> On Apr 1, 2025, at 15:25, Martin Uecker <uec...@tugraz.at> wrote:
> 
> Am Dienstag, dem 01.04.2025 um 18:58 +0000 schrieb Qing Zhao:
>> 
>>> On Apr 1, 2025, at 11:28, Martin Uecker <uec...@tugraz.at> wrote:
>>> 
>>> Am Dienstag, dem 01.04.2025 um 15:01 +0000 schrieb Qing Zhao:
>>>> 
>>>>> On Apr 1, 2025, at 10:04, Martin Uecker <uec...@tugraz.at> wrote:
>>>>> 
>>>>> 
>>>>> 
>>>>> Am Montag, dem 31.03.2025 um 13:59 -0700 schrieb Bill Wendling:
>>>>>>> I'd like to offer up this to solve the issues we're facing. This is a
>>>>>>> combination of everything that's been discussed here (or at least that
>>>>>>> I've been able to read in the centi-thread :-).
>>>>> 
>>>>> Thanks! I think this proposal much better as it avoids undue burden
>>>>> on parsers, but it does not address all my concerns.
>>>>> 
>>>>> 
>>>>> From my side, the issue about compromising the scoping rules of C
>>>>> is also about unintended non-local effects of code changes.

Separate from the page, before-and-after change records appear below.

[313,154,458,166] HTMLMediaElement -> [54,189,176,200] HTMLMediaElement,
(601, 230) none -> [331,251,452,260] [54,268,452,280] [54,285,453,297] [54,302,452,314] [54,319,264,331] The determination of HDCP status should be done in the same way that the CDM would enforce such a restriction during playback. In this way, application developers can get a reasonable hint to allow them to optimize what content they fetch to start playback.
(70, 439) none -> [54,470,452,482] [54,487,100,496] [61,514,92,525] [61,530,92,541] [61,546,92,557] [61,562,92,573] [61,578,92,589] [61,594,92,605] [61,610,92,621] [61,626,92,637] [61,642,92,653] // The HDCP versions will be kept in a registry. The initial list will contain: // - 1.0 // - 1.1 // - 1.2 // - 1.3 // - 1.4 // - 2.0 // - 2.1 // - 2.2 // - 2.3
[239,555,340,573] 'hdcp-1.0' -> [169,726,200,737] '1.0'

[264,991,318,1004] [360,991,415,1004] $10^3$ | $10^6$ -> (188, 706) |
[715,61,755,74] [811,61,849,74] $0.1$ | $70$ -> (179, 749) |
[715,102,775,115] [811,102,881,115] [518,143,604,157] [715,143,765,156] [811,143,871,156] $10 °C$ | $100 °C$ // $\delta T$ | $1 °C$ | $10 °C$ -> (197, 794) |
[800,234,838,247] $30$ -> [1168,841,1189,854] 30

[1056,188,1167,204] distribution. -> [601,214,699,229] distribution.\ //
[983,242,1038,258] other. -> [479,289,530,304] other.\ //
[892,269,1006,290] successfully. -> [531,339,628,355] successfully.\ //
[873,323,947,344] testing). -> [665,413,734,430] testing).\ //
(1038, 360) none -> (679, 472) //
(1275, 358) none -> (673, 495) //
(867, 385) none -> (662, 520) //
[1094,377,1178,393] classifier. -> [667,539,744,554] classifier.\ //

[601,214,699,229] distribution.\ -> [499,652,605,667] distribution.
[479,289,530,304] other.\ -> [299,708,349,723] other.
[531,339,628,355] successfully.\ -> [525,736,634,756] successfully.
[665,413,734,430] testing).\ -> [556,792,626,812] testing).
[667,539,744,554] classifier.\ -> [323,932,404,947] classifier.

In
>>>>> my opinion, a change in a library header elsewhere should not cause 
>>>>> code in a local scope (which itself might also come from a macro) to
>>>>> emit a warning or require a programmer to add a workaround. So I am
>>>>> not convinced that adding warnings or a workaround such as
>>>>> __builtin_global_ref  is a good solution.
>>>>> 
>>>>> 
>>>>> I could see the following as a possible way forward: We only 
>>>>> allow the following two syntaxes:
>>>>> 
>>>>> 1. Single argument referring to a member.
>>>>> 
>>>>> __counted_by(len)
>>>>> 
>>>>> with an argument that must be a single identifier and where
>>>>> the identifier then must refer to a struct member. 
>>>>> 
>>>>> (I still think this is not ideal and potentially
>>>>> confusing, but in contrast to new scoping rules it is
>>>>> at least relatively easily to explain as a special rule.).  
>>>>> 
>> 
>> So, in allowed syntax 1, the identifier inside counted_by attribute will be 
>> looked up inside 
>> the structure. 
>> 
>> This is our current implementation of the counted_by for FAM and my previous 
>> submitted
>> patch for counted_by for Pointers inside structures. 
>> 
>> Keeping this syntax is good. 
>> 
>>>>> 
>>>>> 2. Forward declarations. 
>>>>> 
>>>>> __counted_by(size_t len; len + PADDING)
>>>> 
>>>> In the above, the PADDING is some constant? 
>>> 
>>> In principle - when considering only the name lookup rules -
>>> it could be a constant, a global variable, or an automatic
>>> variable, i.e. any ordinary identifiers which is visible at
>>> this point. 
>> 
>> I am a little confused here:
>> Is this syntax 2 a new syntax, and with new name lookup rules other than the 
>> syntax 1?
> 
> Yes. With the regular C name lookup rules other than syntax 1.
> 
>> 
>> How should the identifiers inside counted_by attribute with this syntax be 
>> looked up?
>> Inside the structure first? Then if not found, looking up the outer scope 
>> for identifiers in the
>> PADDING part?
> 
> The identifier in the forward declaration ("len") will be looked
> up in the structure and will be made available when parsing
> the expression.  Any other identifiers (such as "PADDING")
> will not be looked up in the structure.  So it is always
> clear where each identifier is going to be looked up.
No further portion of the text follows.